I

Susanne Bohla ist heute im Bereich PR tätig. Zum damaligen Zeitpunkt arbeitete sie in der Werbeabteilung des konsument-Warenhauses. Sie berichtet unter anderem von den im Warenhaus stationierten Kampfgruppen-Mitgliedern und davon, wie das Haus gegen die Demonstration gewappnet wurde. Angeregt durch eine Kollegin, die schon an früheren Montagsdemonstrationen teilgenommen hatte, schloss sie sich mit einigen Freunden bei der entscheidenden Demonstration an. Eindrücklich schildert sie die Atmosphäre dieses Abends: das Spalier polizeilicher Hundeführer am Bahnhof, das die Demonstranten am Bahnhof passieren mussten, und den Eindruck, den das rhythmische Klatschen auf sie gemacht hat.

II.

Von unseren Ringumrundungen blieb mir im Gedächtnis, dass die zweite Gruppe einen sehr aktiven Begleiter gestellt hat, der versuchte, die Teilnehmer in ein Gespräch zu verwickeln. Außerdem erinnere ich mich gut an die Schweigensaufforderung beim Passieren der Innenstadt, die genau zum richtigen Zeitpunkt kam, um die Gruppe zu konzentrieren und zur Einheit zu formen. Obwohl ich selbst eher Schwierigkeiten mit der blinden Passage zur runden Ecke hatte, prägte sie sich doch stark ein. Im ersten Durchgang wurde die Aufgabe, mit Kreide eine Spur/ Botschaft auf dem Ring/Weg zu hinterlassen, sehr gut angenommen.

III.

Das Szenenbild präsentiert ein Denkmal in Form eines Säulenstumpfes mit Plakette. Ihn umgeben ein Blumenrondell in grellen Farben und ein Kreis hoher Pappeln. Ein Weg schlingt sich um dieses Arrangement; außerdem ein Weg im Vordergrund und zwei parallele Achsen dazu im Rechtenwinkel in den Bildhintergrund strebend. Ein Streifen Park. Im Hintergrund grenzt die Landschaftsgärtnerei scharf an eine Baustelle, markiert durch einen blickeverwehrenden Bauzaun undefinierbarer Farbe. Wie Notenlinien ordnen sich die Oberleitungen in der Perspektive an. Besetzt mit schwarzen Vögeln. Rechts im Blick (mehr akustisch als optisch präsent): Bahnhof und Straßenbahnknotenpunkt. Auf- und abschwellender Lärm der Bahnen, Autos, Stimmen. Bewegung in den Bäumen und andere Geräuschequellen der Natur werden nur sichtbar. Durch die Ampel recht außerhalb des Blickfeldes, nahen die Menschen in Trauben heran und zerstreuen sich dann auf ihrem Weg in die linke Bildhälfte. Dabei zerteilt sich auch das Sprachengewirr. Deutsch, Französisch, Englisch wird vorbei getragen.

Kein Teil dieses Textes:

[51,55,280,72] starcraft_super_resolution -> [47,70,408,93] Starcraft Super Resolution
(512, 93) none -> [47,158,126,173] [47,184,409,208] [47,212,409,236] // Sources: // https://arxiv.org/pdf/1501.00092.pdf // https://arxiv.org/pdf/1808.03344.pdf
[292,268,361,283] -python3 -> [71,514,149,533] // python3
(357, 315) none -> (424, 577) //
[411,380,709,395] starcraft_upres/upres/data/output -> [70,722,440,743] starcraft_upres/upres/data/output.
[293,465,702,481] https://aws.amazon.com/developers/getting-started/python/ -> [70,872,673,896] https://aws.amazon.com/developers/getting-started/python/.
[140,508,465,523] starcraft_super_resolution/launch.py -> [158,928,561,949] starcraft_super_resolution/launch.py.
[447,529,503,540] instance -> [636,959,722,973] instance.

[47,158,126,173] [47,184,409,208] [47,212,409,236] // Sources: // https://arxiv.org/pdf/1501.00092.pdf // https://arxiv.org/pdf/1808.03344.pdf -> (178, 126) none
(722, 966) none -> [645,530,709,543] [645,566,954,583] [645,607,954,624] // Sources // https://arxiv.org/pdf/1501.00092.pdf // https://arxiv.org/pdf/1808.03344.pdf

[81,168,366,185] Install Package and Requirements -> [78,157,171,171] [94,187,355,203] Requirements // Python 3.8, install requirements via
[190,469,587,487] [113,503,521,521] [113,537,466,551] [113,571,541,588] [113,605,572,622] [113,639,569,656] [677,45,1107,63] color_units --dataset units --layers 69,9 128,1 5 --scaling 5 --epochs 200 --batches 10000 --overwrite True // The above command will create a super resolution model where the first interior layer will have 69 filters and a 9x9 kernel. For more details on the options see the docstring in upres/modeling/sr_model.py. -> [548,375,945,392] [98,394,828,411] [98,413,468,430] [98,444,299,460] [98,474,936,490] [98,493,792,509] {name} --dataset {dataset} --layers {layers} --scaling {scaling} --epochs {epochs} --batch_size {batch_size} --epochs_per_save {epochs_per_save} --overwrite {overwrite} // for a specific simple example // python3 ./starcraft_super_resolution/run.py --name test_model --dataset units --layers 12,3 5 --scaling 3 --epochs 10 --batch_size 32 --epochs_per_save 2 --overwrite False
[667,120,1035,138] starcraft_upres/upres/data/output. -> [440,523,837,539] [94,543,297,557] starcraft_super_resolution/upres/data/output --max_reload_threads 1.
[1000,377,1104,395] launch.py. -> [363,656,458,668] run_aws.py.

Drei Männer sehr unterschiedlichen Aussehens treten von rechts auf. Im Gehen eine Reihe bildend – wie zum Vergleich nebeneinander gestellt. Sie richten ihren Blick ins Publikum. Ein unordentlicher Schnauzer und bundgemusterter Pullover. Ein Anzug, ein Rollkoffer, eine hohe Stirn. Sehr aufrechter Gang in blauem Halbmantel. Am linken Bildrand zerstreuen sie sich und wählen jeder einen anderen der drei Ausgänge.